As a result of a recent decision by the Fifth Circuit Court of Appeals, the SEC’s previously adopted Share Repurchase Disclosure Modernization Rule has been put on hold. While the SEC may appeal the final decision (if and when issued), or alternatively draft a new rule that addresses defects identified by the Fifth Circuit, issuers can halt plans for disclosing daily repurchase information, at least for the time being.
On October 31, 2023, the Fifth Circuit Court of Appeals issued an opinion in Chamber of Commerce of the USA v. SEC, granting the Chamber’s petition for review of the SEC’s Share Repurchase Disclosure Modernization Rule, which was adopted by the SEC on May 3, 2023, with compliance dates for most issuers beginning with the Form 10-Q or Form 10-K report for the first full fiscal quarter beginning on or after October 1, 2023. The Fifth Circuit ruled that the SEC acted “arbitrarily and capriciously” in violation of the APA, when it failed to respond to petitioners’ comments and failed to adequately conduct a cost-benefit analysis for the rule. Nonetheless, instead of vacating the rule, the Fifth Circuit remanded the rule for 30 days to allow the SEC to “remedy the deficiencies in the rule,” recognizing the possibility that the SEC may be able to “substantiate its decision given an opportunity to do so.” The Fifth Circuit retained jurisdiction to consider the decision made on remand, with a deadline set for November 30, 2023.
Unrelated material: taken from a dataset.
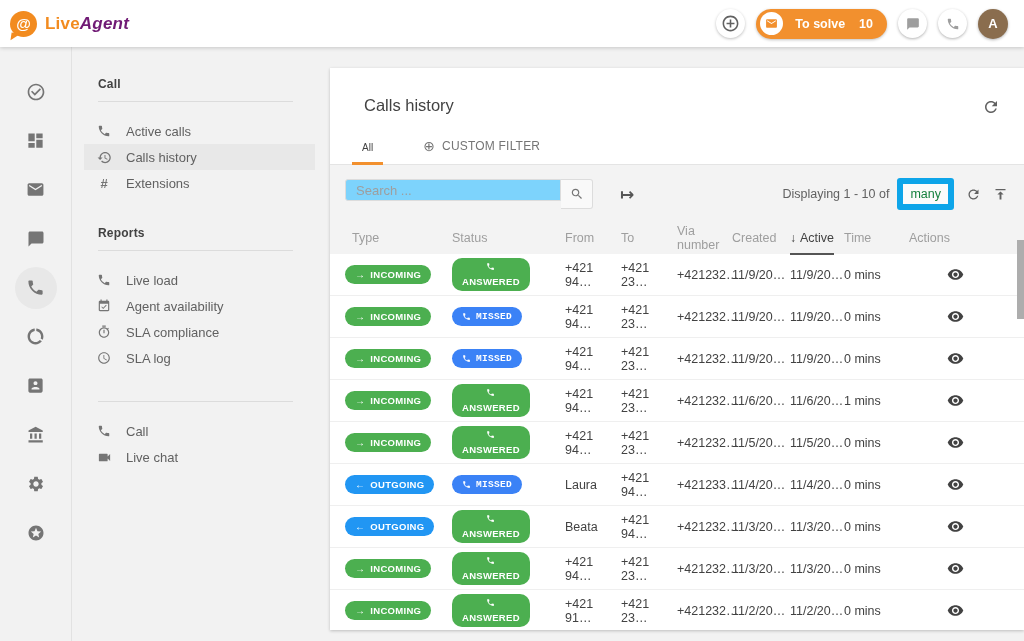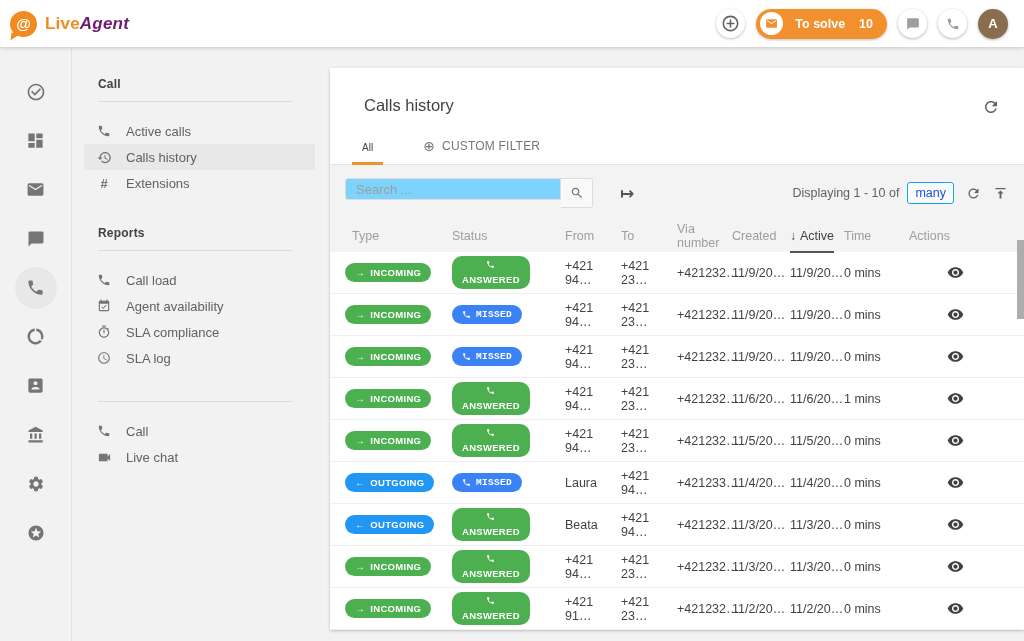"many" .total-chip { border: 1px solid #0ea5e9 -> 6px solid #0ea5e9; color: #1d4ed8 -> #15803d }
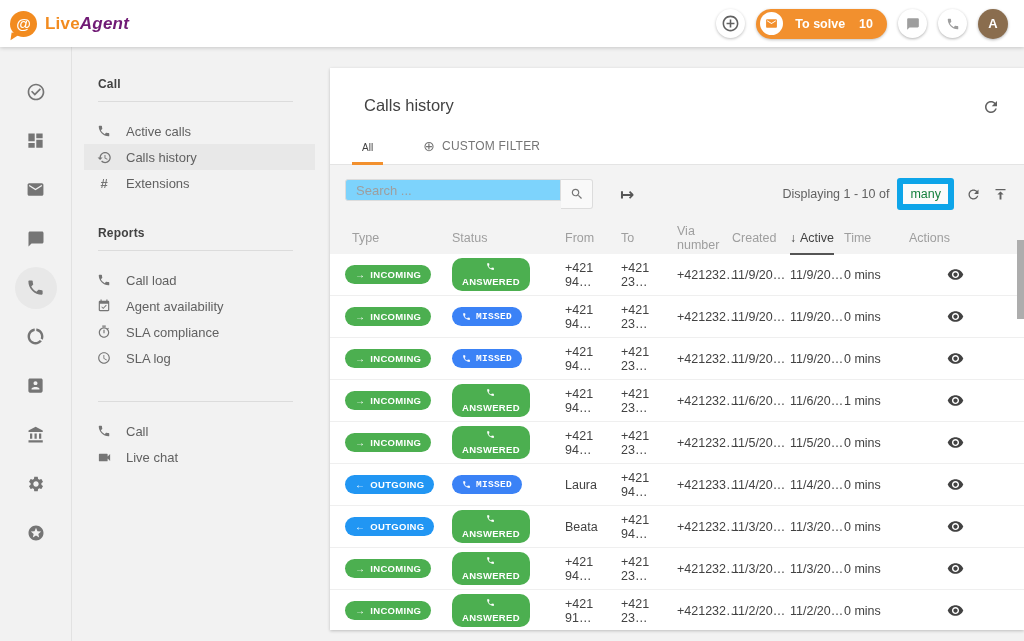"Call load" span { text: Call -> Live }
On November 22, 2023, the SEC issued an order postponing the effective date of the Share Repurchase Disclosure Modernization rule, and the rule was stayed pending further SEC action. On the same day, the SEC filed a motion asking the Fifth Circuit for an extension of time to correct the defects. The Chamber filed a response to the SEC’s motion, in which it contended that the Fifth Circuit had already given the SEC “ample opportunity” to save the rule, and noted that the SEC had made “no attempt” in its “bare-bones motion” to explain what progress it had made since the Fifth Circuit’s initial ruling. Siding with the petitioners, on November 26, 2023, the Fifth Circuit denied the SEC’s motion to extend the period of the remand pending further action by the SEC to remedy the defects.
On December 1, 2023, the SEC’s Office of General Counsel submitted a letter to the Fifth Circuit informing the court that the SEC was unable to correct the defects in the rule within the prescribed time period. As a result, the Fifth Circuit is expected to vacate the rule.
With the November 30, 2023 deadline for the SEC to “remedy the deficiencies in the rule” having already come to pass, the SEC may now either appeal the Fifth Circuit’s ruling (assuming a final order vacating the rule is in fact issued) or, alternatively, start from scratch with a new proposal for a share repurchase rule (that addresses the defects identified by the Fifth Circuit). Either way, it does not look like any new repurchase rules will be effective for the foreseeable future.